Четыре жезла Паолы | страница 117



— Ты наша, — повторил дикарь.

Силы ушли, как будто все кости разом вынули. Нет, не кости — душу. Она больше не чувствовала своего дара. Не чувствовала крыльев.

— Ты! — орал кто-то над головой. — Что ты наделал, зачем! Ты все испортил! Я же тебе говорила, не трогай, нельзя!

Чьи-то быстрые пальцы щупали спину, чем-то мазали и кололи, но, Боже, если бы все отрезанное можно было пришить обратно…

Паола лежала, обмякнув, уткнувшись лицом в мокрый войлок, и думала: больше незачем жить.


С того страшного дня время замерло для Паолы. Ей не становилось ни лучше, ни хуже. По ночам девушка бредила, металась в лихорадочном жару, ее то душила метель, то жгло адское пламя, то стискивала тьма подгорных пещер. Иногда чудился Гидеон. Молчал. Паола плакала, просила — скажи хоть что-нибудь. Хотя бы как ты там, по ту сторону. Наверное, лучше, чем я здесь. Возьми к себе, пожалей.

— Прекрати, — ругался чужой, но смутно знакомый голос. — Вот уж глупая, жить она не хочет.

Что с меня толку теперь, объясняла Паола. Без крыльев, без силы. Меня нет больше. Но Гидеона уносила метель, а сердитый чужой голос приказывал: проснись, пей, перевернись, спи… Паола слушалась. Ей было все равно.
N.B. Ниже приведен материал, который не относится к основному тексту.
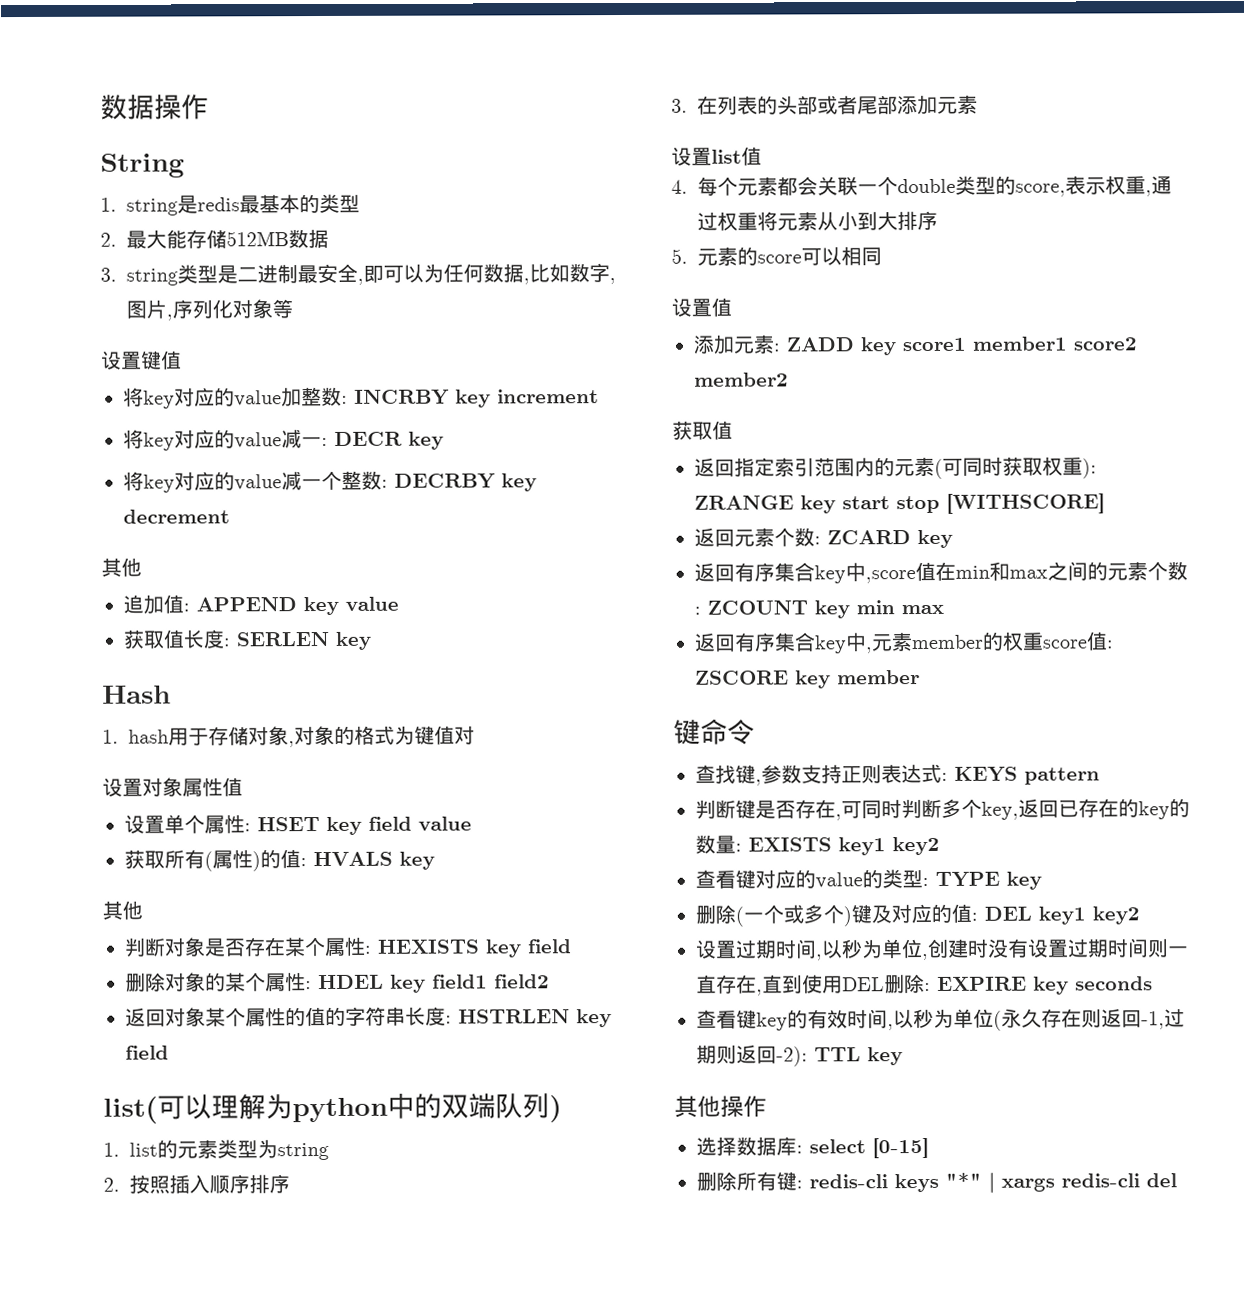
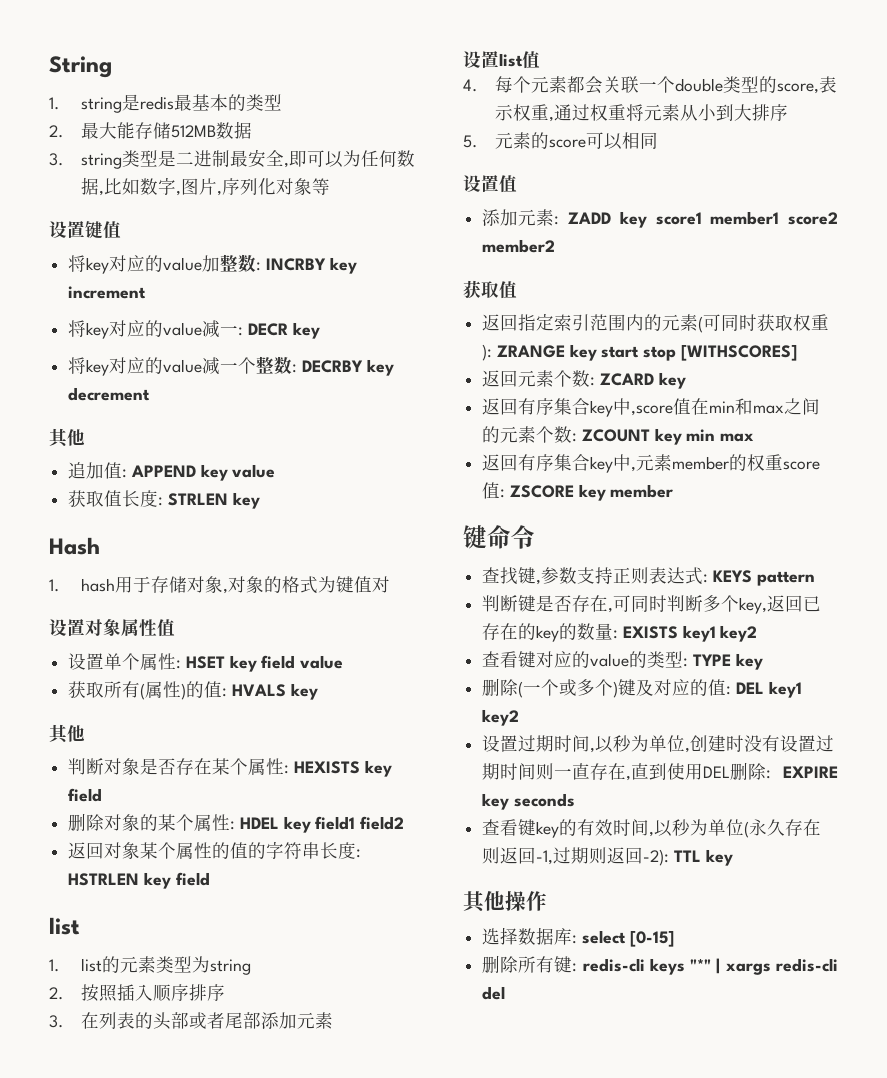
[100,94,209,120] 数据操作 // -> (49, 67) none
[236,631,329,647] SERLEN -> [167,493,228,506] STRLEN
[103,1093,562,1124] list(可以理解为python中的双端队列) -> [49,917,80,935] list
[946,493,1105,514] [WITHSCORE] -> [680,344,797,361] [WITHSCORES]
Днем становилось легче. Немного. Днем не было ни метели, ни огня, только солнце и запах степной травы. Днем говорить с Гидеоном не давали бабка-лекарка и девушка-шаманка. Бабка ворочала ее с боку на бок, копошилась в ране, давила, промывала, мазала. Бурчала себе под нос, ругая всех подряд: свою дуру-девку и пришлую, недоумка-вождя, сообразившего удерживать крылатую, подрезав крылья, как будто, тьфу, птицу безмозглую. И еще каких-то, о ком Паола не понимала, но тоже или дур, или недоумков, или конченых болванов. Иногда шаманка включалась в бабкин бубнеж, начинала огрызаться или спорить, а иной раз поддакивала, сердито или насмешливо. Пожалуй, это казалось бы Паоле забавным, не будь ей так плохо.

Но уж точно лучше, чем ночные голоса.

— Ты, — спрашивала шаманка, подсаживаясь к Паоле, — долго валяться будешь? Почему вставать не хочешь?

Паола не отвечала.

— Оставь дуру, — ядовито советовала бабка, — хочет себя живьем хоронить, пусть.

Паола молчала и на это.

Как-то раз зашел вождь. Присел у постели Паолы, повернул ее лицо к свету, вгляделся. Паола не испугалась. Самое страшное, что мог, он с ней уже сделал.

— Чего пришел, — буркнула бабка, — не нужен ты тут. Натворил уже, тьфу.

— Ты лечи, — отмахнулся вождь, — а мне не указывай.